Оля молчала, я тихонько стояла поодаль.
– Ну правда, Оль? Чего ты?
Молчавшая Оля замотала головой, что ничего, а вторая девчонка взяла ее за руку и повела с площадки прочь. Я смотрела им вослед. Теперь Оля прижалась головой к плечу подружки, держала ее за руку и быстро-быстро что-то шептала. А я смотрела и смотрела, как они уходят, и не могла сдвинуться с места. И думала о том, как им здорово. Не то здорово, что Оля чем-то расстроена, конечно. А то, что они дружат. Мне тоже так хотелось бы – прислониться к чьему-то плечу, когда мне тоскливо. Хотя, если дружить со Светкой, такого не получится – очень уж у нее плечо высоко. Ну да разве в этом дело.
Я опомнилась, когда до меня донеслось снизу сразу несколько детских голосов:
– Мика! Мика, пойдем к нам!
И тут же я услышала, как молит мой желудок: «Мика! Мика, пойдем есть!», а по освещенной фонарями тропинке все еще уходили две девчонки. Я разрывалась на три части. Скатилась с горки, поднялась, отряхнулась от снега и сказала:
– А мне пора уже.
– Мика, ты завтра придешь?
Я пожала плечами. Хотела что-то еще добавить, но малыши мне уже махали пока, и все остальные тоже махали. Я уходила по той же освещенной фонарями тропинке, одна, но позади меня оставалось столько людей…

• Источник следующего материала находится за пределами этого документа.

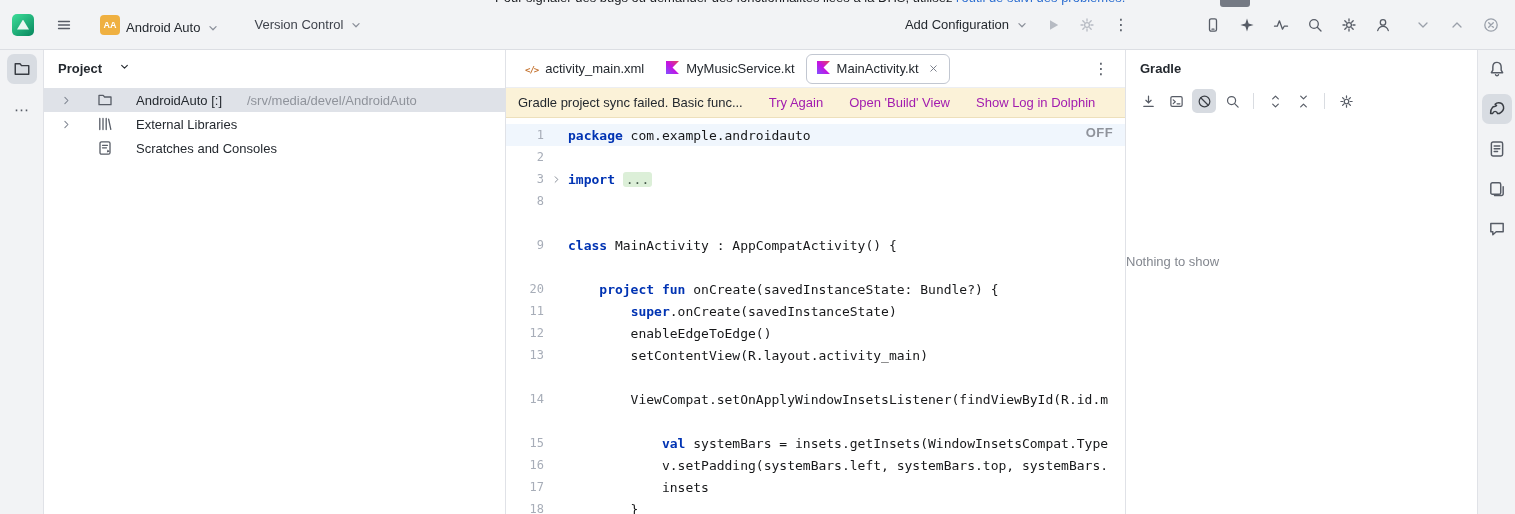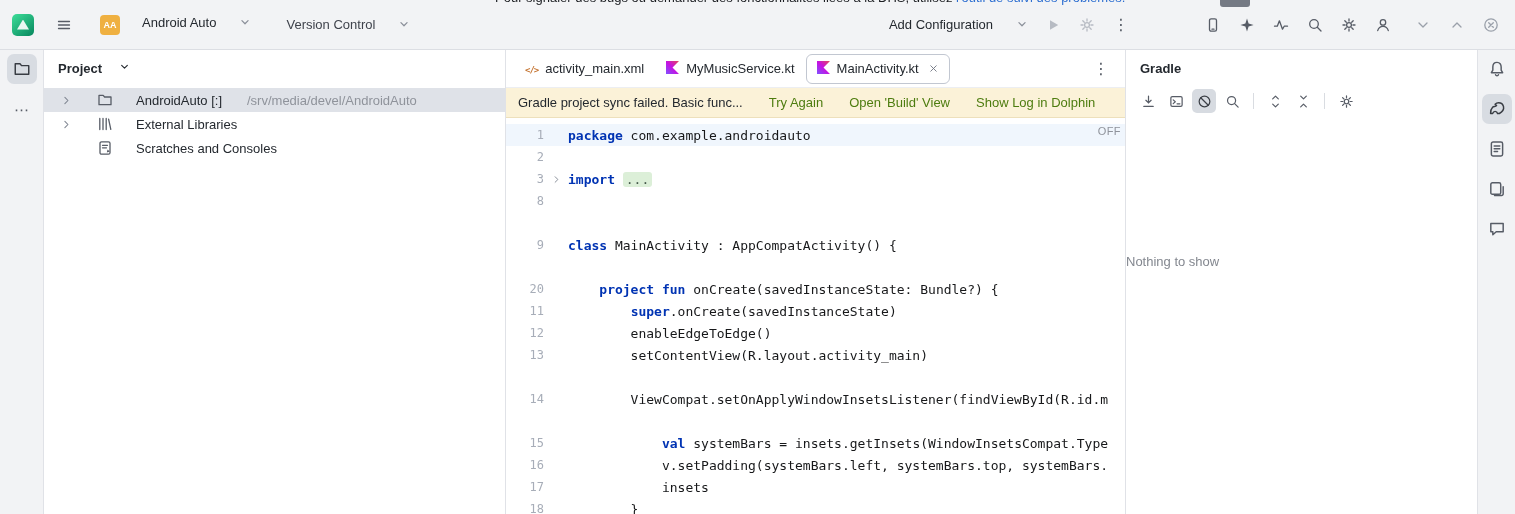--- a/index.html
+++ b/index.html
@@ -6,21 +6,21 @@
   body{width:1515px;height:514px;overflow:hidden;background:#fff;font-family:"Liberation Sans","DejaVu Sans",sans-serif;font-size:13px;color:#24292f}
   .app{position:relative;width:1515px;height:514px;background:#f2f3f5;overflow:hidden}
 
   
   .toolbar{height:50px;display:flex;align-items:center;padding:0 10px 0 12px;background:#f2f3f5;border-bottom:1px solid #dcdee3;box-sizing:border-box;position:relative;z-index:2}
   .icon-btn{width:28px;height:28px;border:none;background:transparent;border-radius:6px;display:flex;align-items:center;justify-content:center;color:#575c66;cursor:pointer;padding:0;font:inherit}
   .icon-btn.disabled{color:#b7bbc3}
   .win-btn{color:#9aa0aa}
   .igroup{display:flex;align-items:center;gap:6px}
   .sp64{width:64px}.sp12{width:12px}
-  .widget{display:flex;align-items:flex-start;gap:22px;cursor:pointer}
+  .widget{display:flex;align-items:flex-end;gap:6px;cursor:pointer}
   .widget .chev{display:flex;color:#8a8f99}
   .badge{width:20px;height:20px;border-radius:4px;background:#efb041;color:#fff;font-size:9px;font-weight:bold;display:flex;align-items:center;justify-content:center}
   .vcs{color:#3f434c;margin-left:34px}
   .proj-widget{margin-left:22px}
   .menu-btn{margin-left:16px}
   .runcfg{margin-right:10px}
   .toolbar-right{margin-left:auto;display:flex;align-items:center}
   .as-logo{width:22px;height:22px;border-radius:5px;background:linear-gradient(140deg,#38d593 10%,#0c8f63 90%);position:relative;flex:0 0 auto}
   .as-logo::after{content:"";position:absolute;left:5px;top:6px;width:12px;height:10px;background:rgba(255,255,255,.9);clip-path:polygon(50% 0,100% 100%,0 100%)}
   .kebab{font-size:16px;color:#575c66;line-height:1}
@@ -54,23 +54,23 @@
 
   
   .tabbar{height:38px;display:flex;align-items:center;padding:0 10px 0 8px;border-bottom:1px solid #eceef2;box-sizing:border-box}
   .tab{display:flex;align-items:center;gap:7px;height:28px;padding:0 10px;border:1px solid transparent;border-radius:6px;cursor:pointer}
   .tab.active{border-color:#c2c7d1;background:#fff}
   .tab-label{white-space:nowrap}
   .tab-close{display:flex;color:#6e7480;margin-left:2px;cursor:pointer}
   #tab-kebab{margin-left:auto}
   .xml-glyph{font-family:"DejaVu Sans Mono",monospace;font-size:9px;font-weight:bold;color:#c4722e;letter-spacing:-1px}
   .editor-banner{height:30px;background:#fbf2d8;border-bottom:1px solid #ede0bc;display:flex;align-items:center;gap:26px;padding:0 12px;box-sizing:border-box;white-space:nowrap}
-  .banner-link{color:#4d7c0f;cursor:pointer}
+  .banner-link{color:#a21caf;cursor:pointer}
   .editor-code{position:relative;flex:1;overflow:hidden;padding-top:6px;font-family:"DejaVu Sans Mono","Liberation Mono",monospace;font-size:13px;box-sizing:border-box}
-  .inspection{position:absolute;top:7px;right:4px;font-family:"Liberation Sans","DejaVu Sans",sans-serif;font-size:11px;font-weight:normal;color:#8f939b;letter-spacing:.4px;cursor:pointer}
+  .inspection{position:absolute;top:7px;right:12px;font-family:"Liberation Sans","DejaVu Sans",sans-serif;font-size:13px;font-weight:bold;color:#8f939b;letter-spacing:.4px;cursor:pointer}
   .row{display:flex;height:22px;align-items:center}
   .row.caret{background:#f0f6fd}
   .ln{flex:0 0 38px;text-align:right;color:#a7adb8;font-size:12px}
   .foldcol{flex:0 0 24px;display:flex;justify-content:center;color:#7d838f}
   .code{white-space:pre;color:#17181a}
   .seg-k{color:#0033b3;font-weight:bold}
   .seg-fold{background:#dcefd8;color:#44584a;border-radius:3px;padding:0 3px}
 
   
   .gradle-toolbar{height:30px;display:flex;align-items:center;gap:4px;padding:0 10px;box-sizing:border-box}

Но какая еда, когда в рюкзаке письмо, которое должно дойти до улицы Детской! Я подумала, если не брошу его в почтовый ящик прямо сейчас, то никогда этого не сделаю. Чтобы не передумать, я побежала что есть духу. До ближайшего почтового ящика идти нужно было минут десять, и я добежала за четыре. Достала конверт из рюкзака. Конверт был слегка влажным – все-таки мы здорово извозились в снегу. Посмотрела еще раз на адрес. И на пустое поле обратного адреса. Наверное, это не очень здорово – получать письма неизвестно от кого. Но почему-то я стеснялась вписать свой адрес. А потом нашла ручку и написала:
От Спицыной Мишель Владимировны. До востребования.
И дописала свой индекс, я его помнила наизусть. Потом сморщила нос, поцеловала письмо на прощанье и опустила его в ящик. И мне стало так здорово, будто это самая правильная вещь, которую я сделала в жизни. Я возвращалась домой, не прекращая улыбаться. Уже не бежала, а шла неторопливо – я просто не могла бы бежать, тогда меня разорвало бы на части, столько во мне бурлило чувств. Сейчас не было речи о том, чтобы сходить в магазин за новогодними «снастями». Пусть этот праздник останется на завтра. Главное – отправленное письмо. Хотя оно все еще лежит в ящике, но в то же время несется по городу, и уже сейчас его читает незнакомый мне человек – потому что так наверняка будет.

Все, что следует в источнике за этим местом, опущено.